I got close in April, probably because the 7 books I read were comparatively short:
I expected that most of what I would read would be fiction (by which I mean “literary fiction,” as opposed to young adult fiction or fantasy novels), but I’m reading a surprising number of memoirs, plus a fair number of other types of books—a shooting script, two books of marriage-related humor, and two cookbooks (which I tend to read cover-to-cover as soon as I bring them home), among other things.

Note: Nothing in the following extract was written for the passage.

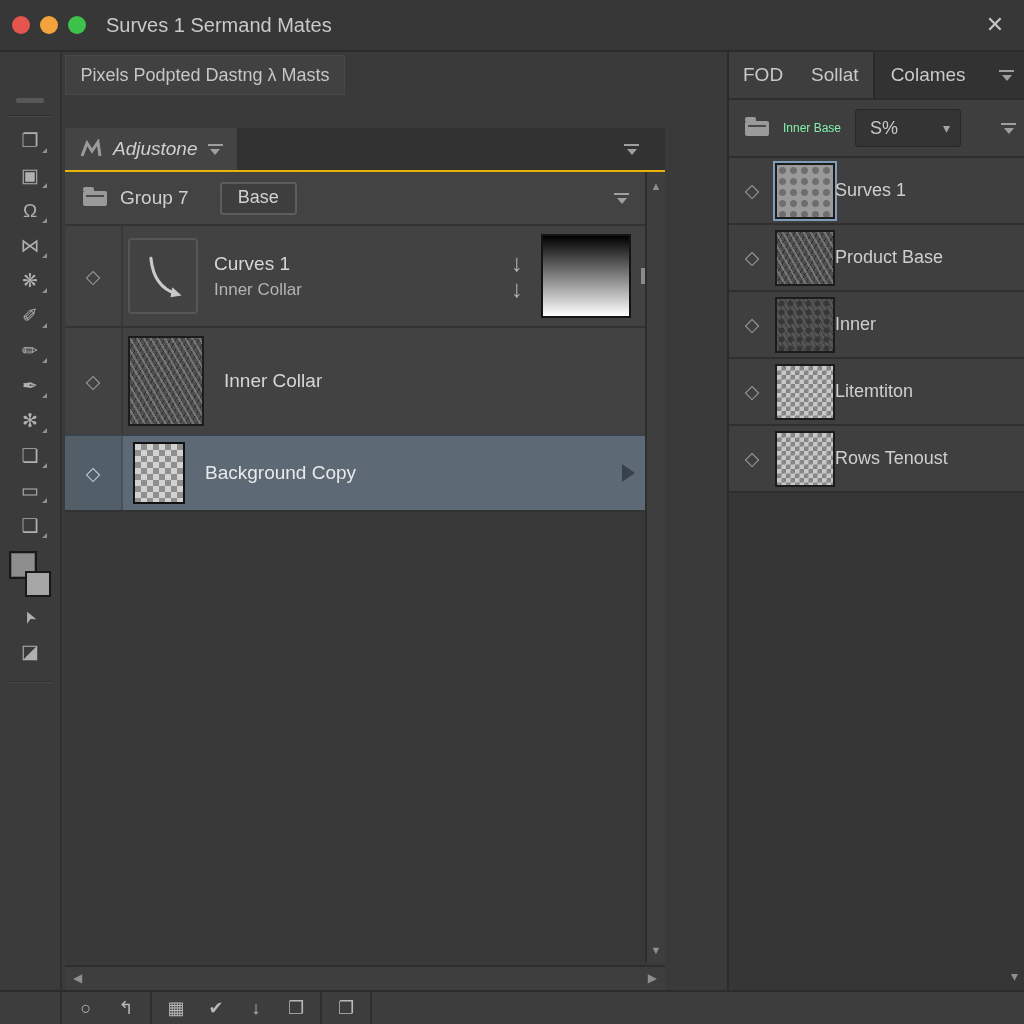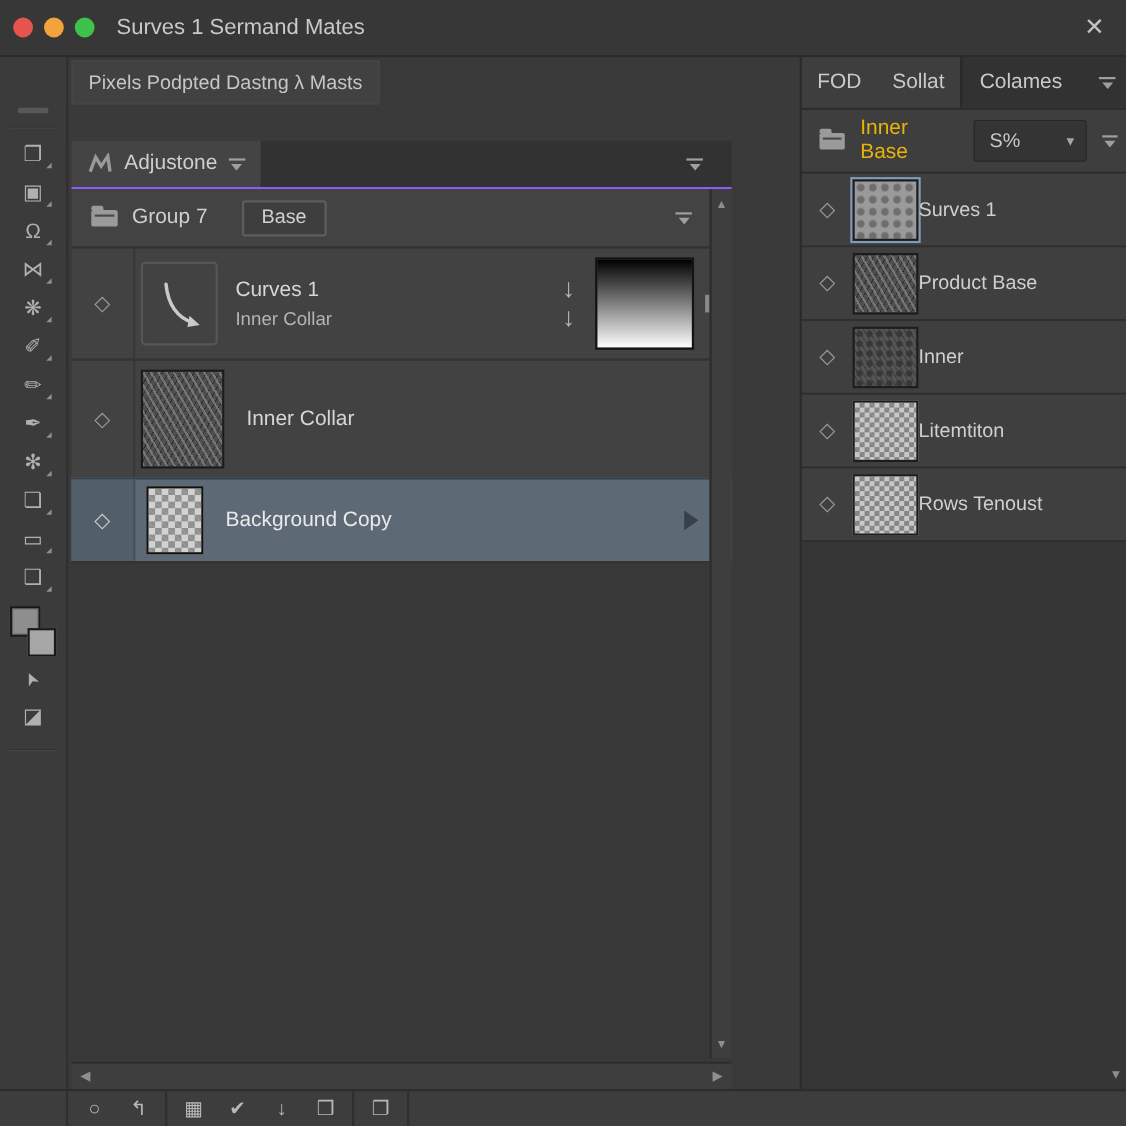"Inner Base" .rp-sub .lbl { color: #eab308 -> #86efac; font-size: 19px -> 12px }
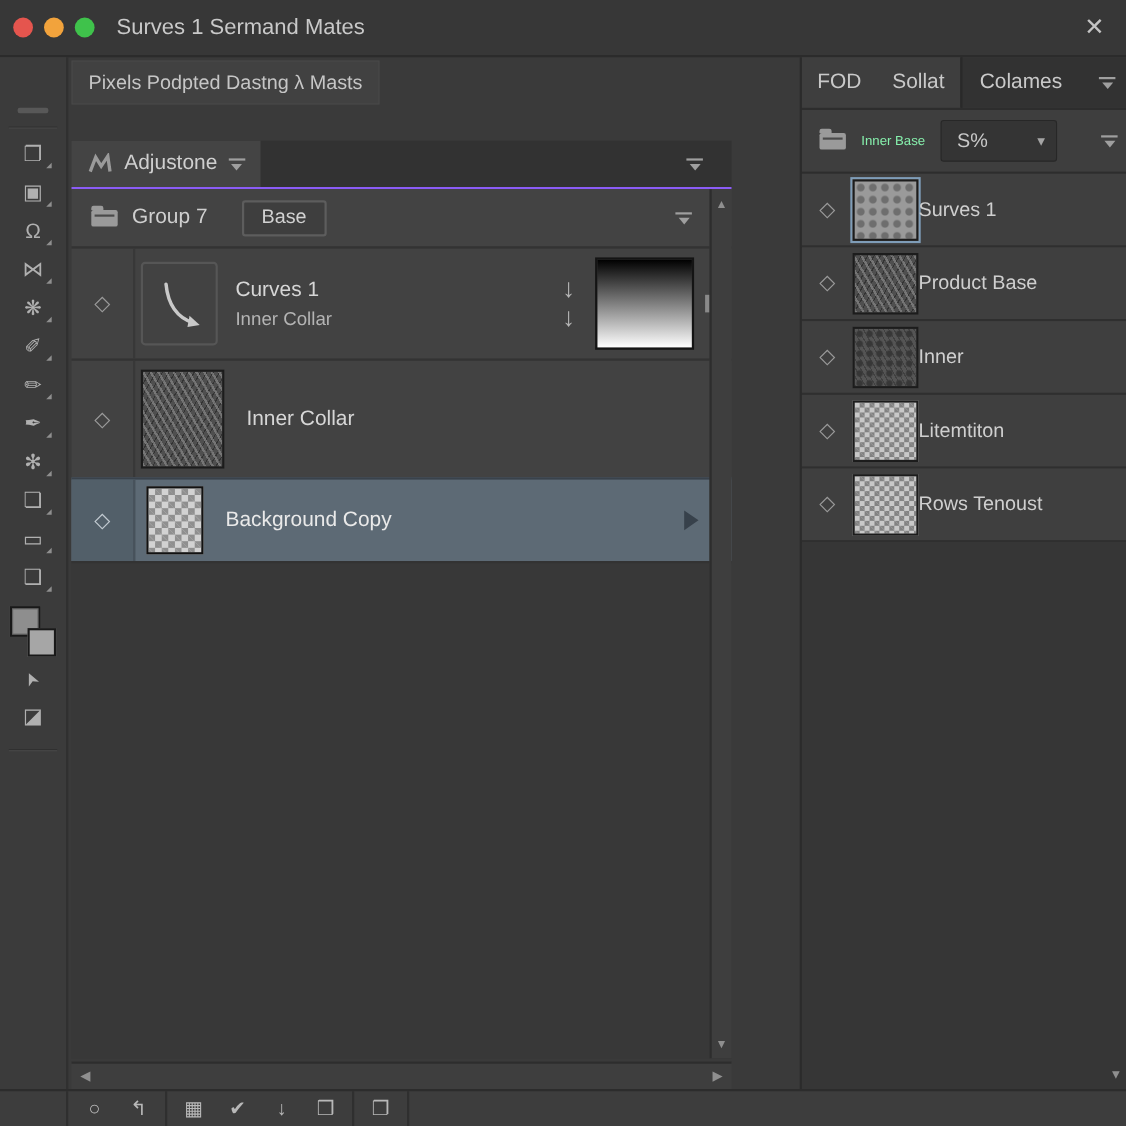"Adjustone" .lp-header { border-bottom: 2px solid #8b5cf6 -> 2px solid #eab308; font-style: none -> italic }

Digging into author diversity is somewhat surprising, though I had the benefit of Kendra’s experience to prepare me—I think of myself as someone who tends to gravitate to novels about other places (see this Ask Metafilter question, where I beg for recommendations for lengthy, place-oriented fiction), and I assumed that the authors I read this year would be diverse at least in continent of origin, if not in sex. Sadly, no:
I didn’t enter into this project with any specific goals around diversity, but it’s clear that I’m reading largely books by authors from the global north. (Interestingly, over the course of the year so far I’ve managed to read almost as many female authors as male—just over 42%.)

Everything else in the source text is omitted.